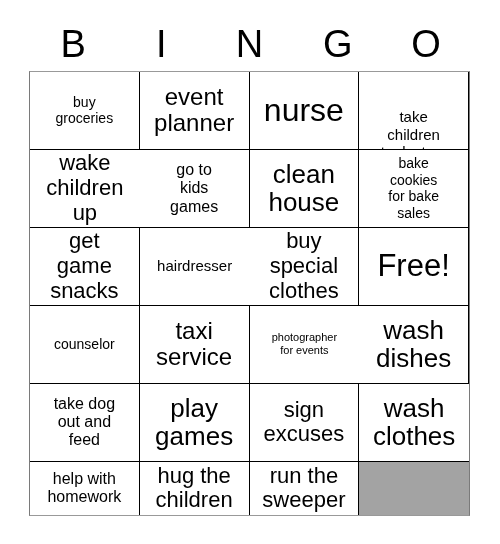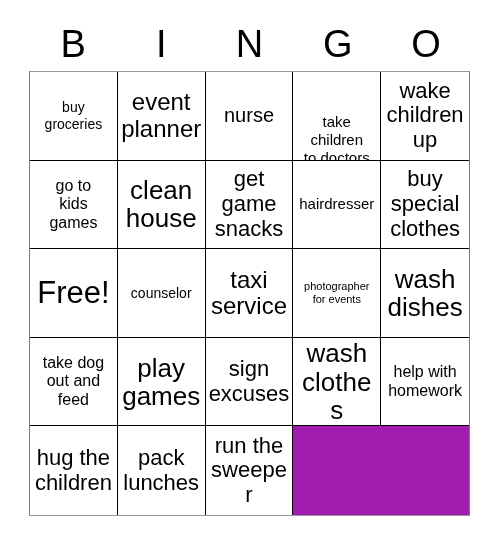--- a/index.html
+++ b/index.html
@@ -50,23 +50,23 @@
     left: 29px;
     top: 71px;
     width: 441px;
     height: 445px;
     box-sizing: border-box;
     border-top: 1px solid #999999;
     border-left: 1px solid #7a7a7a;
     border-right: 1px solid #7a7a7a;
     border-bottom: 1px solid #999999;
     display: grid;
-    grid-template-columns: repeat(5, 1fr);
+    grid-template-columns: repeat(4, 1fr);
     grid-template-rows: repeat(5, 1fr);
-    background: #a21caf;
+    background: #a3a3a3;
   }
   .cell {
     box-sizing: border-box;
     border-right: 1px solid #000000;
     border-bottom: 1px solid #000000;
     display: flex;
     align-items: center;
     justify-content: center;
     text-align: center;
     padding: 2px 3px;
@@ -88,21 +88,21 @@
   
   .fs-xxs .cell-text { font-size: 11px; line-height: 1.22; }
   .fs-xs  .cell-text { font-size: 15px; line-height: 1.2; }
   .fs-sm  .cell-text { font-size: 14px; line-height: 1.2; }
   .fs-smd .cell-text { font-size: 15px; line-height: 1.18; margin-top: 48px; }
   .fs-md  .cell-text { font-size: 16px; line-height: 1.16; }
   .fs-lg  .cell-text { font-size: 16px; line-height: 1.14; }
   .fs-xl  .cell-text { font-size: 22px; line-height: 1.12; }
   .fs-2xl .cell-text { font-size: 24px; line-height: 1.1; }
   .fs-3xl .cell-text { font-size: 26px; line-height: 1.08; }
-  .fs-4xl .cell-text { font-size: 20px; line-height: 1.06; }
+  .fs-4xl .cell-text { font-size: 32px; line-height: 1.06; }
   .fs-5xl .cell-text { font-size: 31px; line-height: 1.04; }
 </style>
 </head>
 <body>
 
 <div id="card">
 
   <div id="header">
     <span class="header-letter">B</span>
     <span class="header-letter">I</span>
@@ -135,20 +135,26 @@
       </div>
       <div class="cell fs-lg">
         <span class="cell-text">go to
 kids
 games</span>
       </div>
       <div class="cell fs-3xl">
         <span class="cell-text">clean
 house</span>
       </div>
+      <div class="cell fs-sm">
+        <span class="cell-text">bake
+cookies
+for bake
+sales</span>
+      </div>
       <div class="cell fs-xl">
         <span class="cell-text">get
 game
 snacks</span>
       </div>
       <div class="cell fs-xs">
         <span class="cell-text">hairdresser</span>
       </div>
       <div class="cell fs-xl">
         <span class="cell-text">buy
@@ -192,22 +198,18 @@
       </div>
       <div class="cell fs-md">
         <span class="cell-text">help with
 homework</span>
       </div>
       <div class="cell fs-xl">
         <span class="cell-text">hug the
 children</span>
       </div>
       <div class="cell fs-xl">
-        <span class="cell-text">pack
-lunches</span>
-      </div>
-      <div class="cell fs-xl">
         <span class="cell-text">run the
 sweeper</span>
       </div>
     </div>
 
 </div>
 
 </body></html>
● ● ● ● ●
### Instructions to follow
A verbatim copy of the records above, without pictures, is required.

### Solution to the problem
--- a/index.html
+++ b/index.html
@@ -50,23 +50,23 @@
     left: 29px;
     top: 71px;
     width: 441px;
     height: 445px;
     box-sizing: border-box;
     border-top: 1px solid #999999;
     border-left: 1px solid #7a7a7a;
     border-right: 1px solid #7a7a7a;
     border-bottom: 1px solid #999999;
     display: grid;
-    grid-template-columns: repeat(5, 1fr);
+    grid-template-columns: repeat(4, 1fr);
     grid-template-rows: repeat(5, 1fr);
-    background: #a21caf;
+    background: #a3a3a3;
   }
   .cell {
     box-sizing: border-box;
     border-right: 1px solid #000000;
     border-bottom: 1px solid #000000;
     display: flex;
     align-items: center;
     justify-content: center;
     text-align: center;
     padding: 2px 3px;
@@ -88,21 +88,21 @@
   
   .fs-xxs .cell-text { font-size: 11px; line-height: 1.22; }
   .fs-xs  .cell-text { font-size: 15px; line-height: 1.2; }
   .fs-sm  .cell-text { font-size: 14px; line-height: 1.2; }
   .fs-smd .cell-text { font-size: 15px; line-height: 1.18; margin-top: 48px; }
   .fs-md  .cell-text { font-size: 16px; line-height: 1.16; }
   .fs-lg  .cell-text { font-size: 16px; line-height: 1.14; }
   .fs-xl  .cell-text { font-size: 22px; line-height: 1.12; }
   .fs-2xl .cell-text { font-size: 24px; line-height: 1.1; }
   .fs-3xl .cell-text { font-size: 26px; line-height: 1.08; }
-  .fs-4xl .cell-text { font-size: 20px; line-height: 1.06; }
+  .fs-4xl .cell-text { font-size: 32px; line-height: 1.06; }
   .fs-5xl .cell-text { font-size: 31px; line-height: 1.04; }
 </style>
 </head>
 <body>
 
 <div id="card">
 
   <div id="header">
     <span class="header-letter">B</span>
     <span class="header-letter">I</span>
@@ -135,20 +135,26 @@
       </div>
       <div class="cell fs-lg">
         <span class="cell-text">go to
 kids
 games</span>
       </div>
       <div class="cell fs-3xl">
         <span class="cell-text">clean
 house</span>
       </div>
+      <div class="cell fs-sm">
+        <span class="cell-text">bake
+cookies
+for bake
+sales</span>
+      </div>
       <div class="cell fs-xl">
         <span class="cell-text">get
 game
 snacks</span>
       </div>
       <div class="cell fs-xs">
         <span class="cell-text">hairdresser</span>
       </div>
       <div class="cell fs-xl">
         <span class="cell-text">buy
@@ -192,22 +198,18 @@
       </div>
       <div class="cell fs-md">
         <span class="cell-text">help with
 homework</span>
       </div>
       <div class="cell fs-xl">
         <span class="cell-text">hug the
 children</span>
       </div>
       <div class="cell fs-xl">
-        <span class="cell-text">pack
-lunches</span>
-      </div>
-      <div class="cell fs-xl">
         <span class="cell-text">run the
 sweeper</span>
       </div>
     </div>
 
 </div>
 
 </body></html>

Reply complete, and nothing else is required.